[lit-ideas] Re: The Shape of Fear

  • From: Robert Paul <robert.paul@xxxxxxxx>
  • To: lit-ideas@xxxxxxxxxxxxx
  • Date: Fri, 04 Nov 2005 18:07:53 -0800

Andy Amago wrote:

Far be it for me to compete with Scientific American. I would, however,
like to quote a line from that site (I don't know who said it), "Influenza,
on the other hand, is transmissible before and during the early phases of
illness." That seems to invalidate a virus' need to not kill its host,
since it will have found another before its first host dies. Human hosts
are also limitless. No matter how many humans it kills, there will always
be another.

Think about this, Andy.
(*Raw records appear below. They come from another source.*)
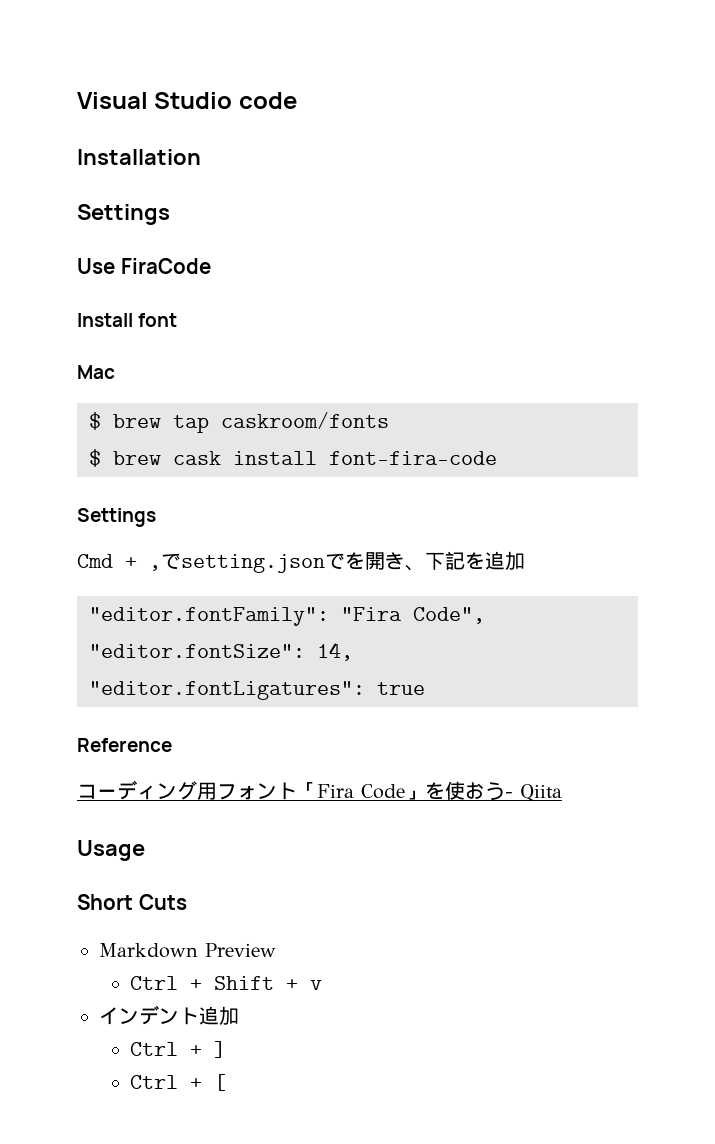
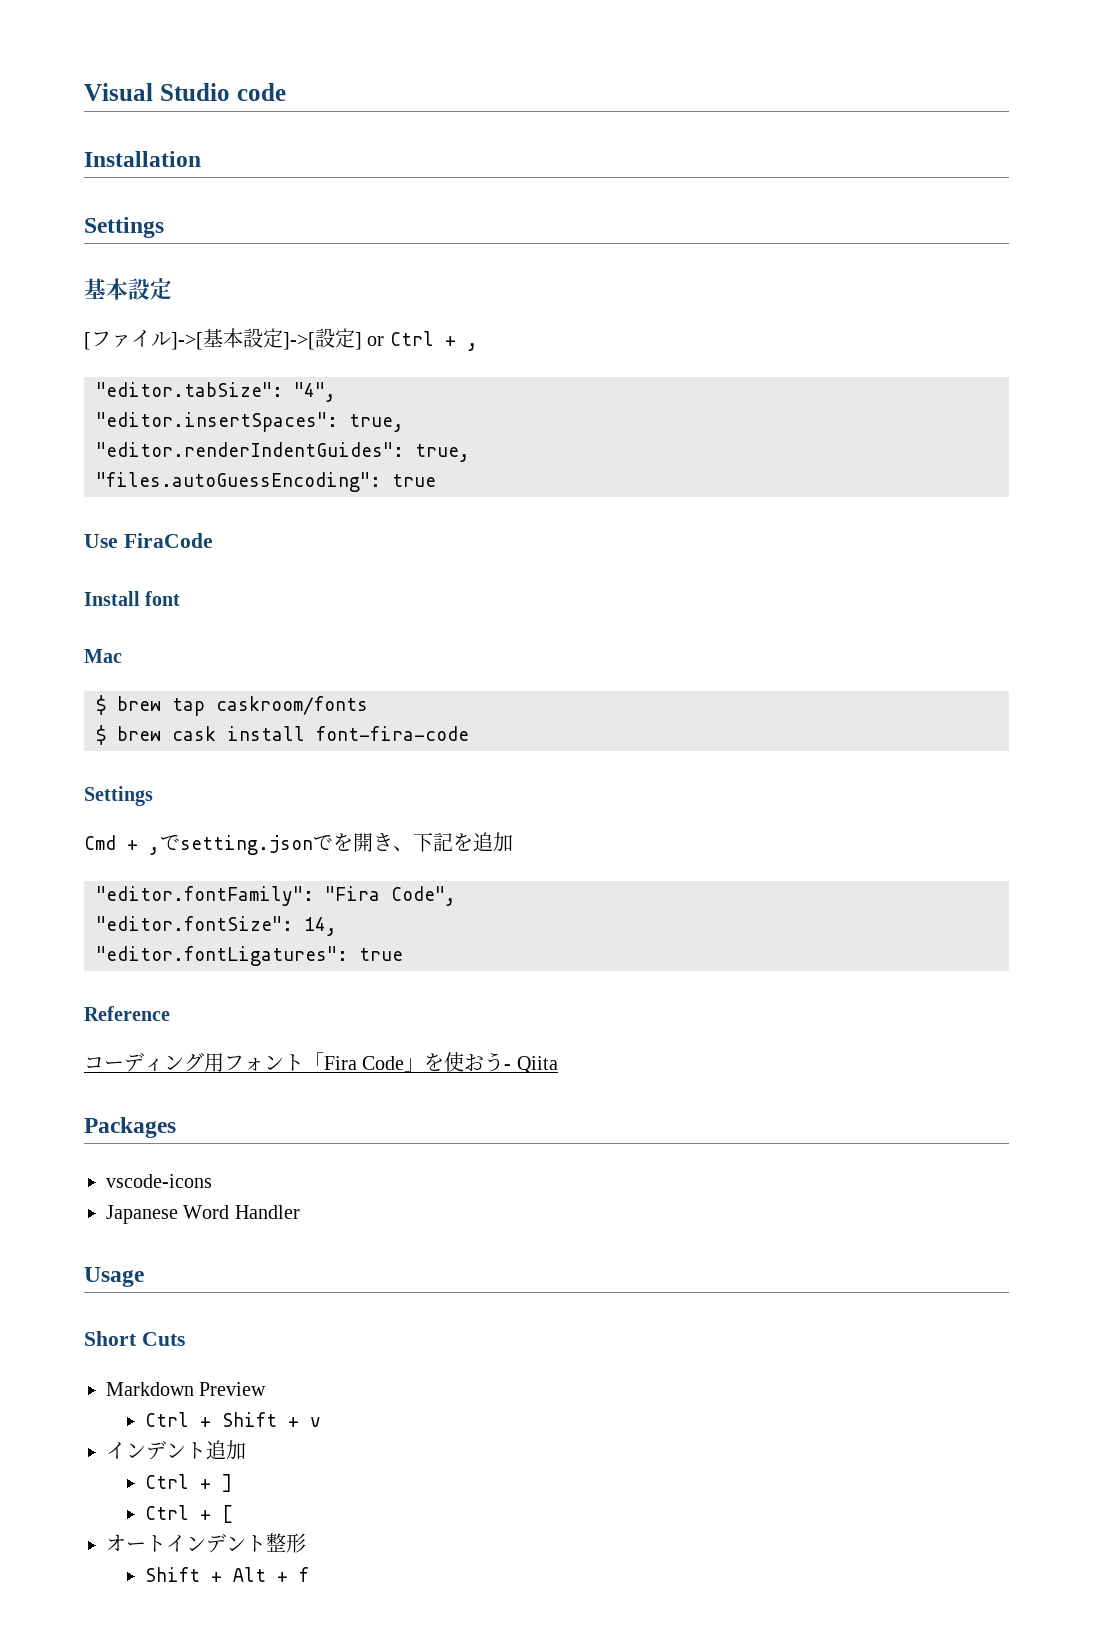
  Installation
  Settings
+ 基本設定
+ [ファイル]->[基本設定]->[設定] or Ctrl + ,
+ "editor.tabSize": "4",
+ "editor.insertSpaces": true,
+ "editor.renderIndentGuides": true,
+ "files.autoGuessEncoding": true
+ Packages
+ vscode-icons
+ Japanese Word Handler
+ オートインデント整形
+ Shift + Alt + f

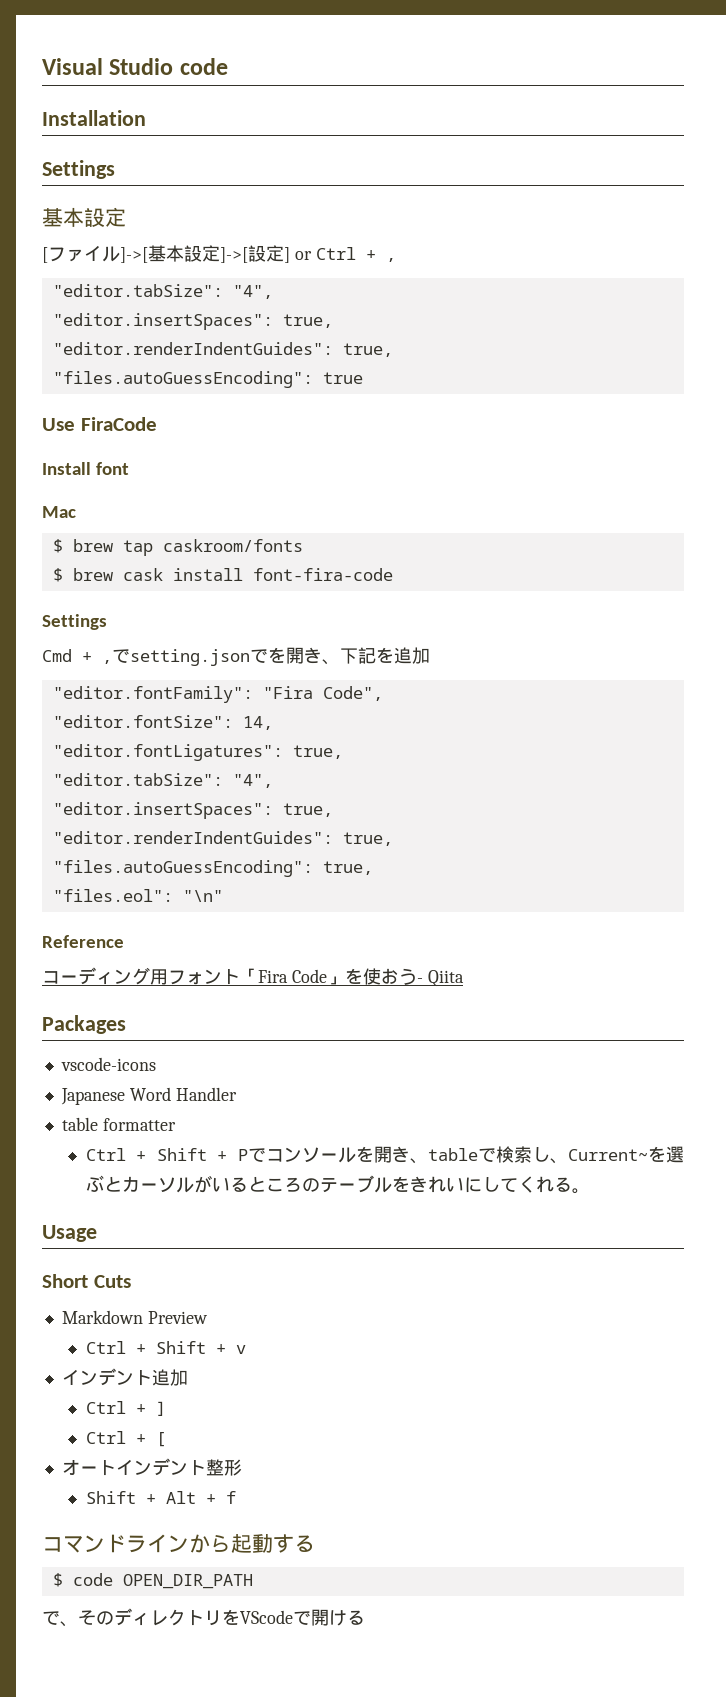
- "editor.fontLigatures": true
+ "editor.fontLigatures": true,
+ "editor.tabSize": "4",
+ "editor.insertSpaces": true,
+ "editor.renderIndentGuides": true,
+ "files.autoGuessEncoding": true,
+ "files.eol": "\n"
+ table formatter
+ Ctrl + Shift + Pでコンソールを開き、tableで検索し、Current~を選ぶとカーソルがいるところのテーブルをきれいにしてくれる。
+ コマンドラインから起動する
+ $ code OPEN_DIR_PATH
+ で、そのディレクトリをVScodeで開ける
A rapidly lethal virus produces a dead host. One would have to be in fairly direct contact with that dead host (or, depending on the type of virus, the dead host's bodily fluids or feces) in order to acquire the virus. Moreover, there is no such thing as 'influenza' which is not a particular strain of influenza. One cannot generalize 'across strains,' so to speak. (For example, HN51 does not, has not yet, spread in aerosolized form.)


There isn't an infinite number of human beings; there is not an infinite number of sort of countable things. But even though there are lots of human beings, the image of there being a crowd of persons jostling to be the next in line to come into close contact with a very, very sick flu victim is a bit strange.